Awards we've won in 2010

So far in 2010 the Practice has won awards from the Civic Trust and the RICS.

The Royal Hall, Harrogate

The Royal Hall, Harrogate was awarded a Commendation at the Civic Trust Awards 2010.

The Royal Hall, Listed Grade II* is a rare example of a ‘Kursaal’: a multi-functional entertainment venue normally associated with spa or seaside towns. The construction of the building employed an innovative, at the time, fire-proof material built of clinker concrete filler joist construction on a steel frame. However, the concrete had subsequently failed and was crumbling away, undermining the highly ornate and decorative finishes within the building which had additionally become badly water damaged over time.

Burrell Foley Fischer LLP approached this sensitive conservation and restoration project by focussing on the authenticity of historic details through careful research. The project was carried out within a functioning international conference centre without detriment to the programme of conference and exhibitions and was completed on time and on budget.




Visit the Royal Hall Website

Norwich Cinema City

Norwich Cinema City was awarded a Commendation at the Civic Trust Awards 2010.

The re-modelling of Norwich Cinema City, the Regional Film Theatre for Norwich and Norfolk, has secured its future by developing it from a single-screen to a three-screen venue. The cinema occupies a converted medieval hall house, Listed Grade I, that was extended in the 1920s to create an assembly hall on the footprint of the garden to the house.
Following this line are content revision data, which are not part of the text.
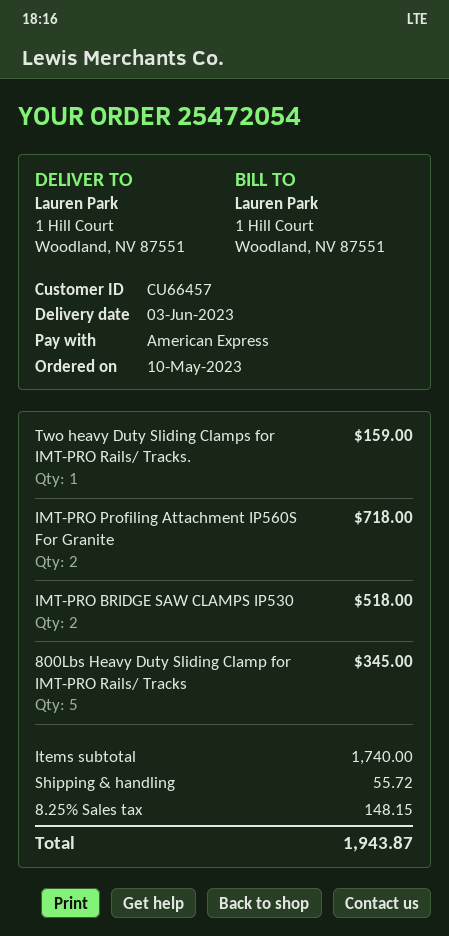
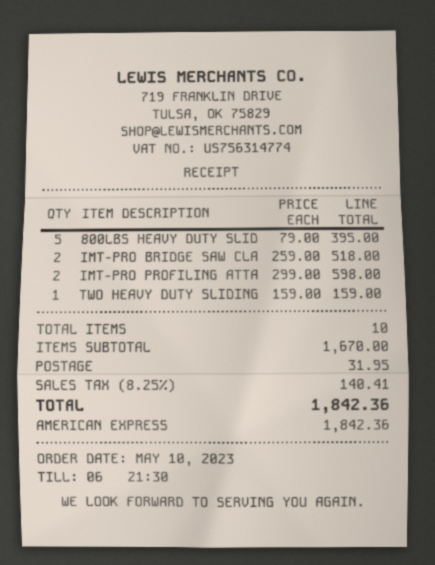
IMT-PRO Profiling Attachment IP560S For Granite: 2 for 718.00 -> 2 for 598.00
800Lbs Heavy Duty Sliding Clamp for IMT-PRO Rails/ Tracks: 5 for 345.00 -> 5 for 395.00
subtotal: 1740.00 -> 1670.00
shipping: 55.72 -> 31.95
tax: 8.25% = 148.15 -> 8.25% = 140.41
total: 1943.87 -> 1842.36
The assembly hall had been converted into a single screen cinema in the 1970s and the challenge was to provide three screens on the same footprint in a manner that respected the historic significance and setting of the medieval building. Excavation created space for the additional screens below a main screen similar in size and capacity to the previous single screen.
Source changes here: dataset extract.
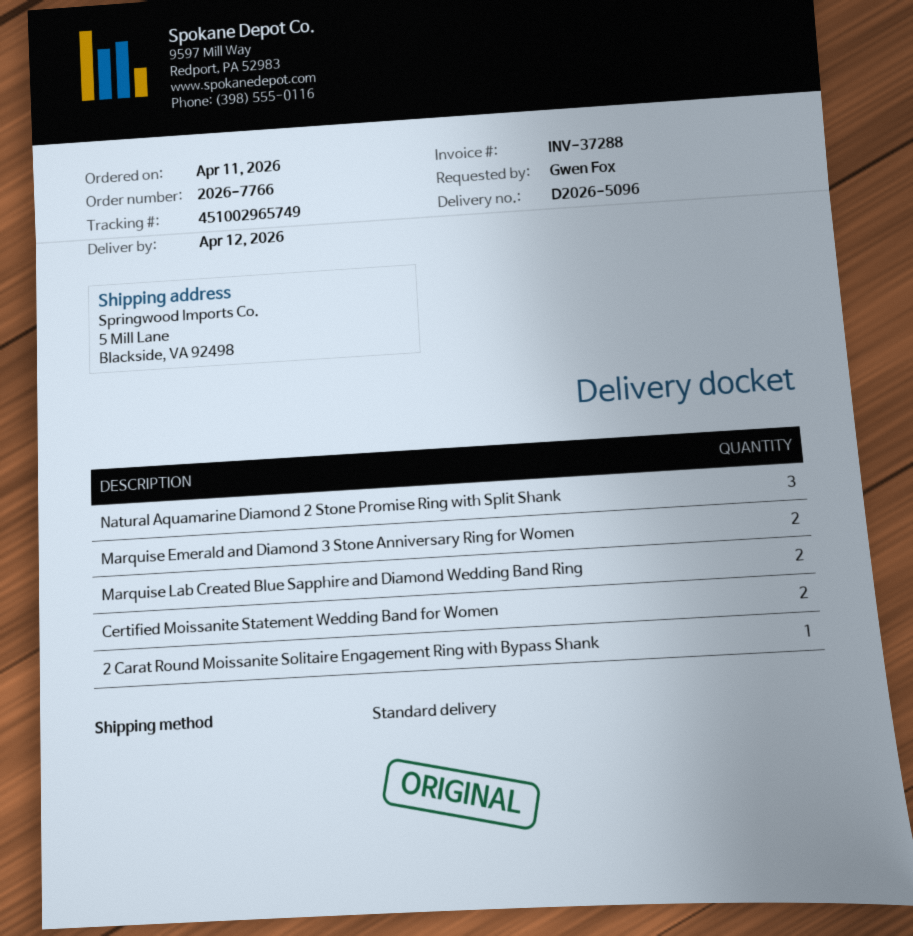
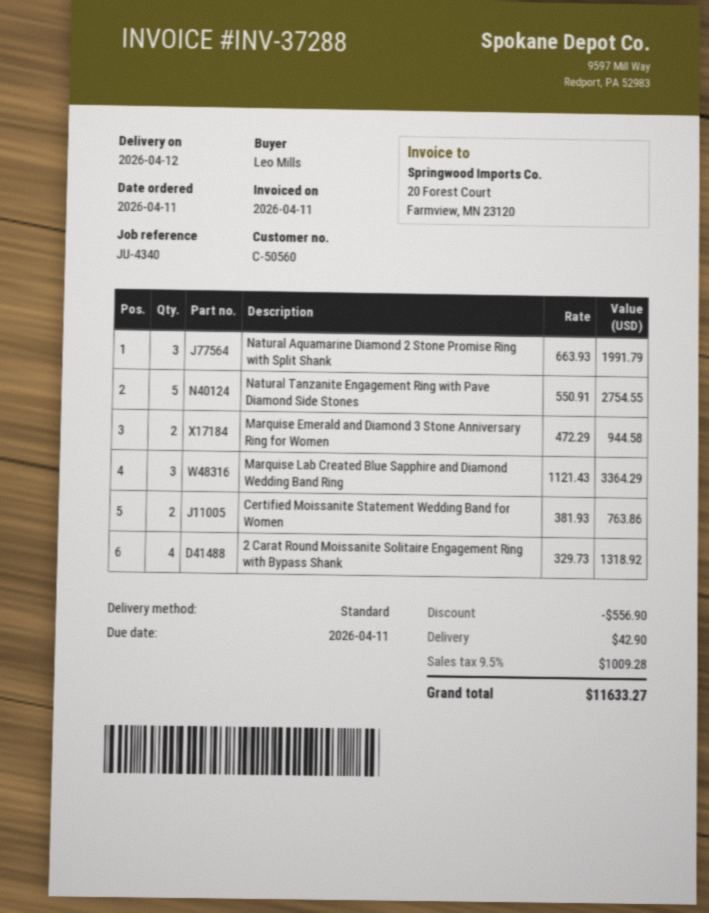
ordered by: Gwen Fox -> Leo Mills
Marquise Lab Created Blue Sapphire and Diamond Wedding Band Ring: 2 -> 3
2 Carat Round Moissanite Solitaire Engagement Ring with Bypass Shank: 1 -> 4
Natural Tanzanite Engagement Ring with Pave Diamond Side Stones: none -> 5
Visit the Norwich Cinema City Website

The Scala Cinema and Arts Centre

The Scala Cinema and Arts Centre was given a National Panel Special Recognition at the Civic Trust Awards 2010. It also recently gained a RICS Wales Community Benefit Award and now goes forward to the National Awards to be held later this year.

The Scala Cinema & Arts Centre project, aims to help revitalise the town centre in Prestatyn and provides access once again to film on a site with strong local memories of cinema-going. In addition to a 150 seat cinema, it also provides access to new social and training facilities, exhibition spaces, meeting and training rooms and a flexible multi-use auditorium suited not only to cinema exhibition but performing arts, dance and exercise classes, fairs and markets.
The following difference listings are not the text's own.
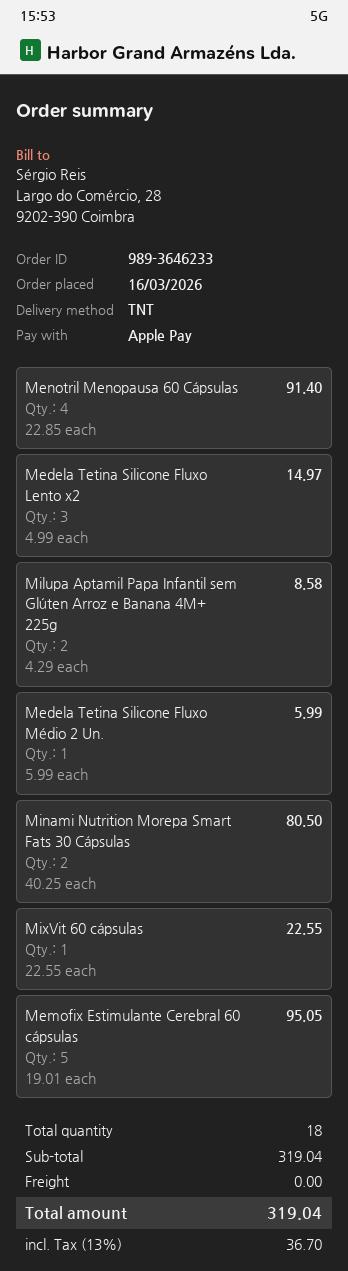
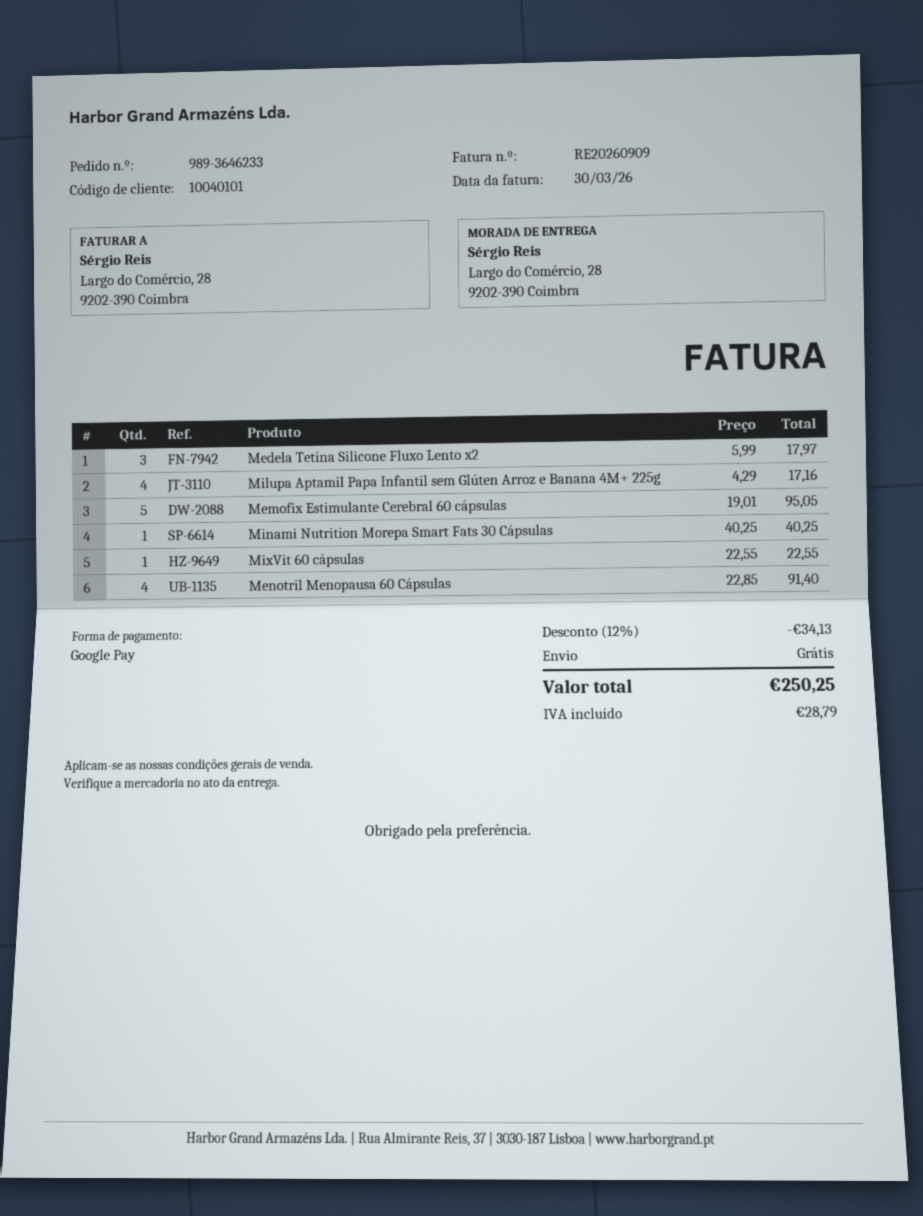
payment method: Apple Pay -> Google Pay
Medela Tetina Silicone Fluxo Lento x2: 3 x 4.99 = 14.97 -> 3 x 5.99 = 17.97
Milupa Aptamil Papa Infantil sem Glúten Arroz e Banana 4M+ 225g: 2 x 4.29 = 8.58 -> 4 x 4.29 = 17.16
Medela Tetina Silicone Fluxo Médio 2 Un.: 1 x 5.99 = 5.99 -> none
Minami Nutrition Morepa Smart Fats 30 Cápsulas: 2 x 40.25 = 80.50 -> 1 x 40.25 = 40.25
discount: none -> 12% = 34.13
tax: 36.70 -> 28.79
total: 319.04 -> 250.25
The integrity of the High Street frontage, which contributes to the character of the conservation area, has been reinstated through restoration, and further adapted to suit the building’s new use. The ornate red brickwork arches, damaged by a 1960s panelled façade installation, were reinstated, whilst the first floor cills to the large window openings were cut down to the floor level to better reveal the new upstairs café.